Carolina Marín, de Extremo Occidente

El sexto oro nos llegó en un deporte hasta hace poco extraño en España, pero en el que nos ha nacido una campeona imprevisible. Recuerdo como si fuera ayer la visita que nos hizo a AS, hace dos años, tras ganar su primer Mundial. “Soy dos personas”, nos dijo, “fuera la de la pista soy normal, pero dentro soy una leona”. Lo he recordado estos días viendo sus gestos, su rabia, su modo fanático de entregarse, sus gritos para comer la moral de la adversaria. He recordado también lo que hace poco dijo su entrenador, Fernando Rivas, sobre la dureza de sus entrenamientos. “A mi hija no le haría pasar por esto”.

Trabajo, trabajo y trabajo, así ha llegado al oro. Era una bailona, nos dijo, y un día vio bádminton y se fascinó. Desde entonces, todo trabajo es poco para ella. Y cuando juega, la dulce chiquilla de ojos tiernos y suave acento onubense se convierte en una fiera corrupia. Es notable cómo ha llegado a dominar este deporte, cómo avasalla a las rivales de Oriente, la región de la tierra que tenía la exclusiva del bádminton.

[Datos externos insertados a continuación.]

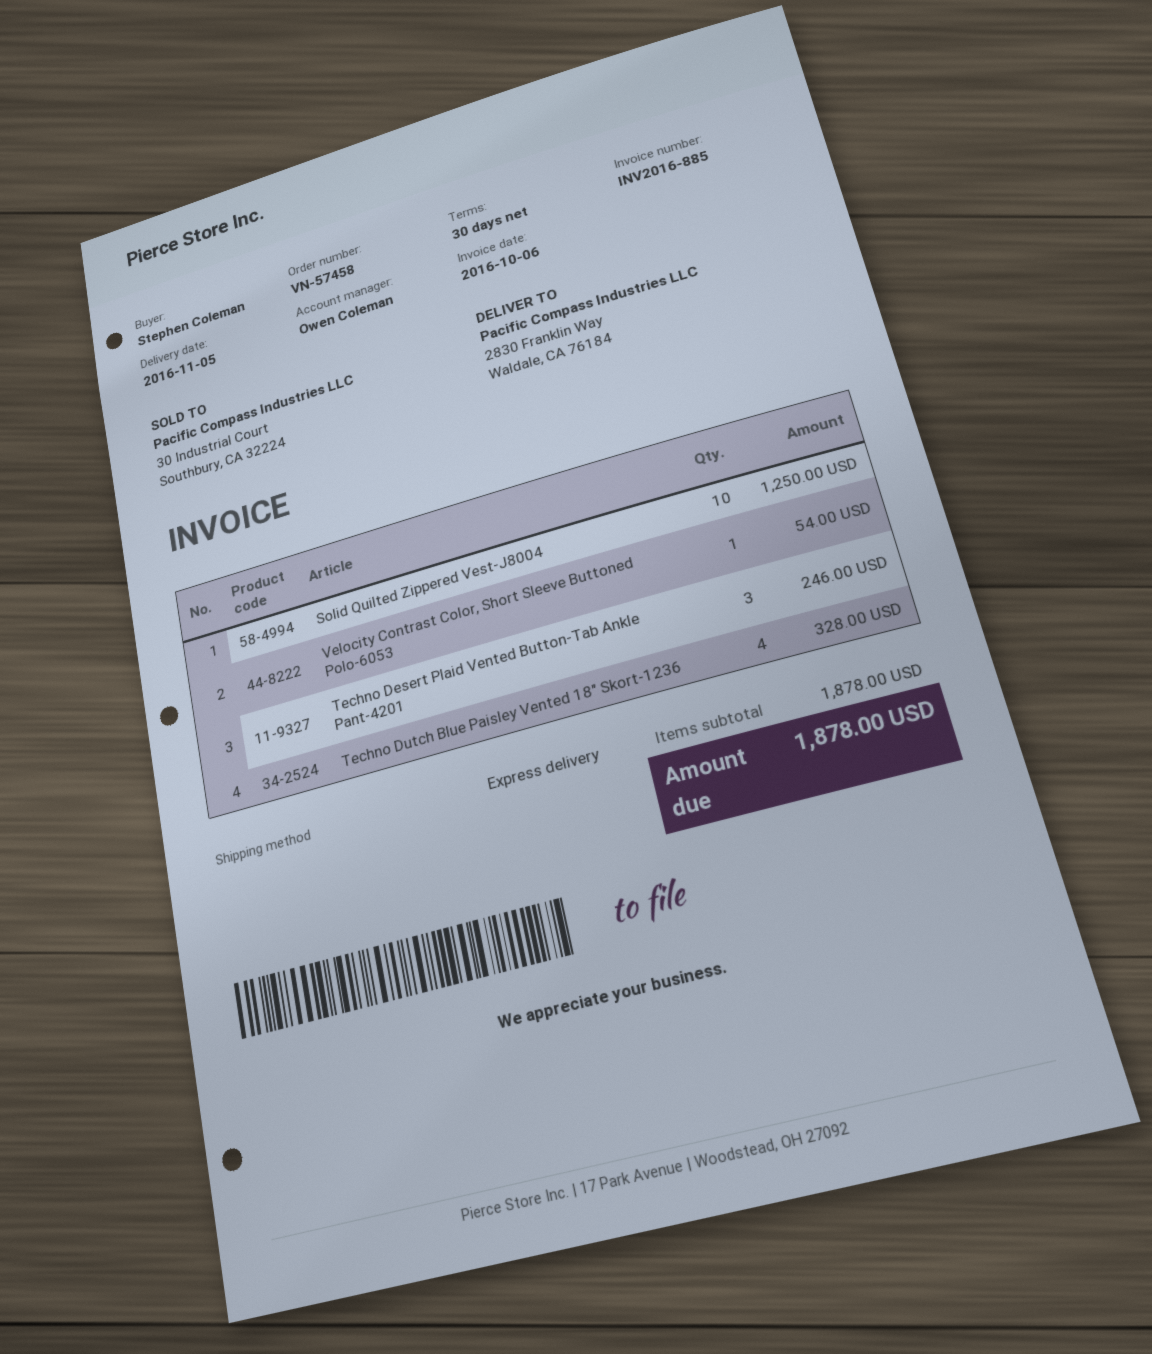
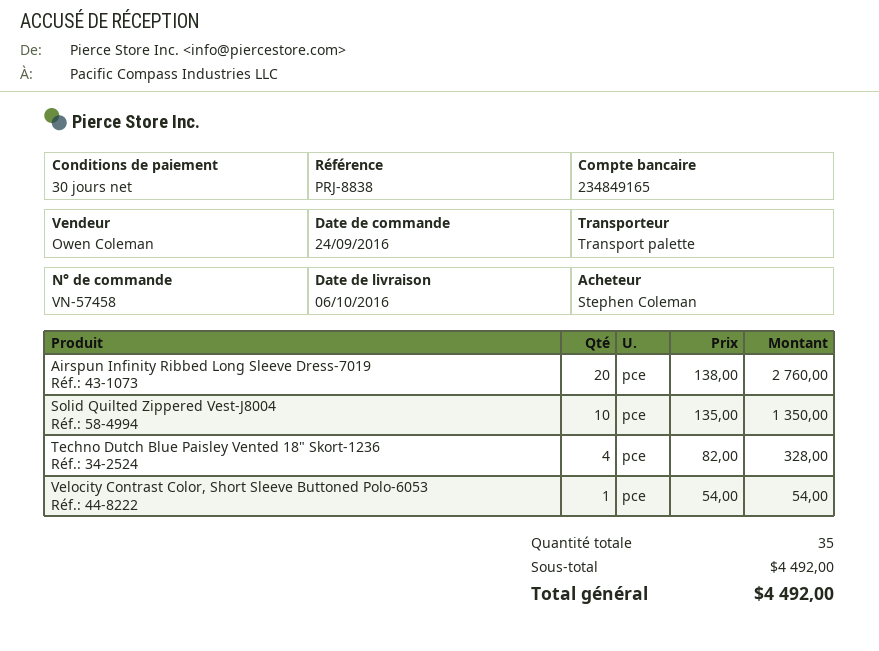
delivery date: 2016-11-05 -> 2016-10-06
shipping method: express -> pallet freight
Solid Quilted Zippered Vest-J8004: 10 for 1250.00 -> 10 for 1350.00
Techno Desert Plaid Vented Button-Tab Ankle Pant-4201: 3 for 246.00 -> none
Airspun Infinity Ribbed Long Sleeve Dress-7019: none -> 20 for 2760.00
subtotal: 1878.00 -> 4492.00
total: 1878.00 -> 4492.00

Ella, nacida en el Extremo Occidente, en Huelva, por ahí por donde salieron los barcos de Colón a buscar las Indias en la dirección por la que se pone el sol, se ha hecho la dueña del cotarro.

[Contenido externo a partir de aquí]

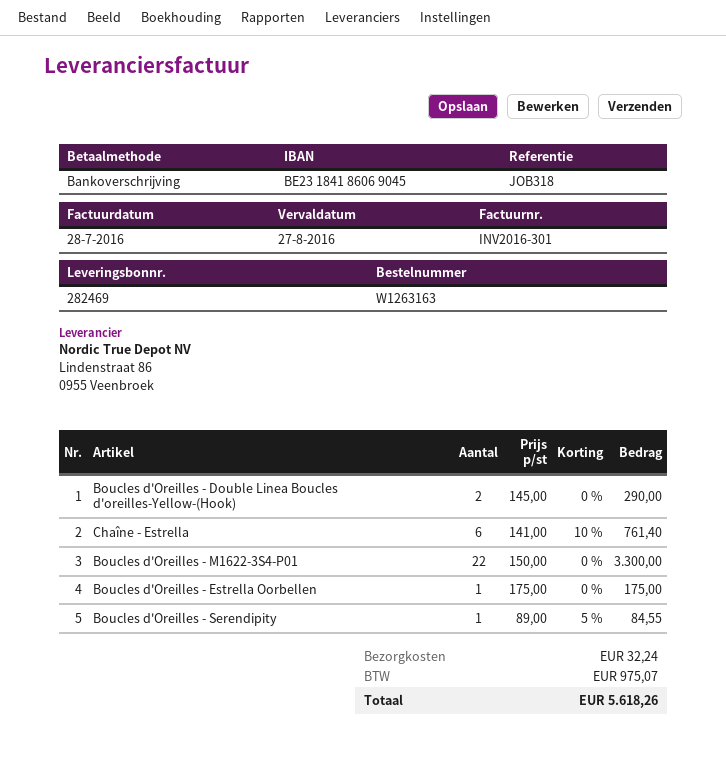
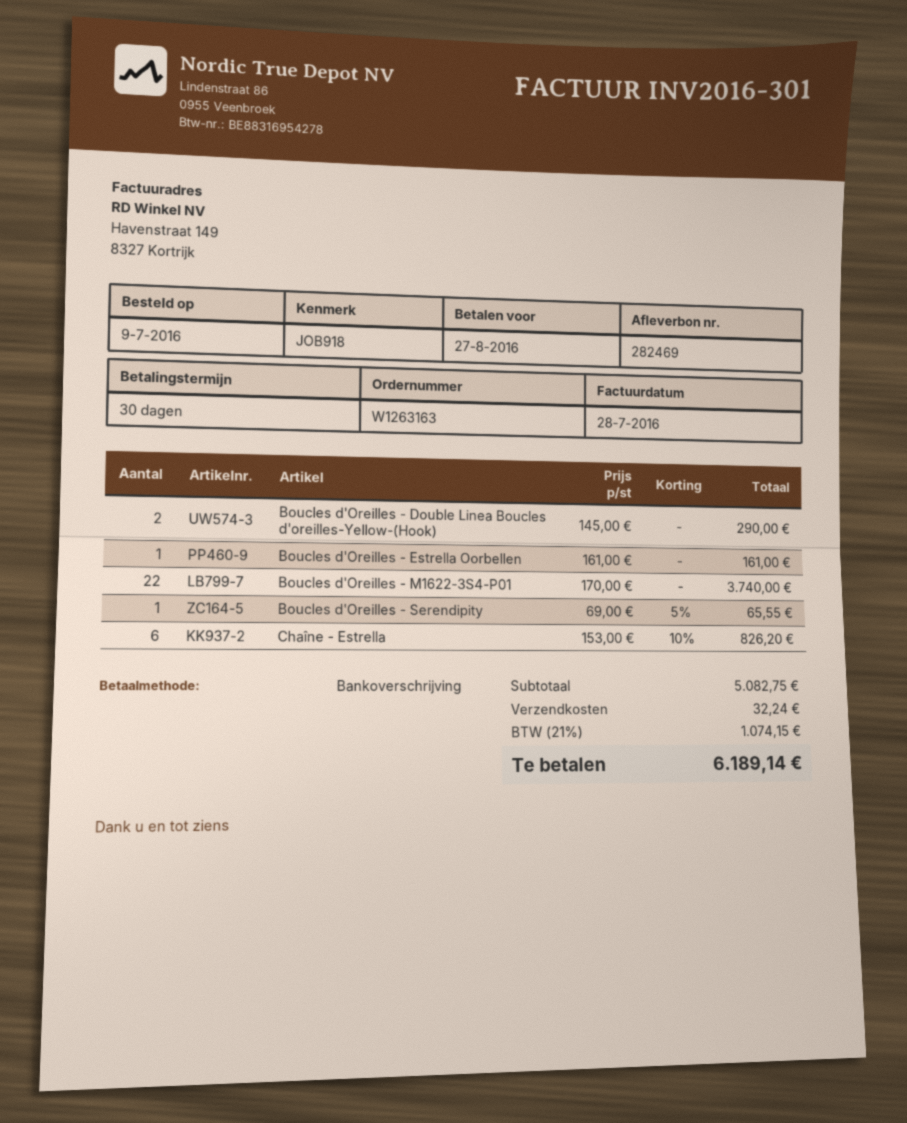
reference: JOB318 -> JOB918
Chaîne - Estrella: 6 x 141.00 - 10% = 761.40 -> 6 x 153.00 - 10% = 826.20
Boucles d'Oreilles - M1622-3S4-P01: 22 x 150.00 = 3300.00 -> 22 x 170.00 = 3740.00
Boucles d'Oreilles - Estrella Oorbellen: 1 x 175.00 = 175.00 -> 1 x 161.00 = 161.00
Boucles d'Oreilles - Serendipity: 1 x 89.00 - 5% = 84.55 -> 1 x 69.00 - 5% = 65.55
tax: 975.07 -> 1074.15
total: 5618.26 -> 6189.14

Algo encuentro en ella que la emparenta con los pioneros de otros tiempos, los Santana, Nieto, Ballesteros o Paquito Fernández Ochoa, que metieron en nuestro salón, vía televisor, deportes a los que hasta entonces no habíamos prestado atención. Como ellos, pertenece a una estirpe especial. Y al reducido grupo de los que se han permitido alguna vez parar a España frente al televisor, como tantas veces ha hecho Nadal, su ídolo, con el que comparte la zurdera y la pasión de su juego. Nos ha llenado de orgullo. Si una chica española arrebata el bádminton a sus propietarios naturales, es que no hay nada imposible.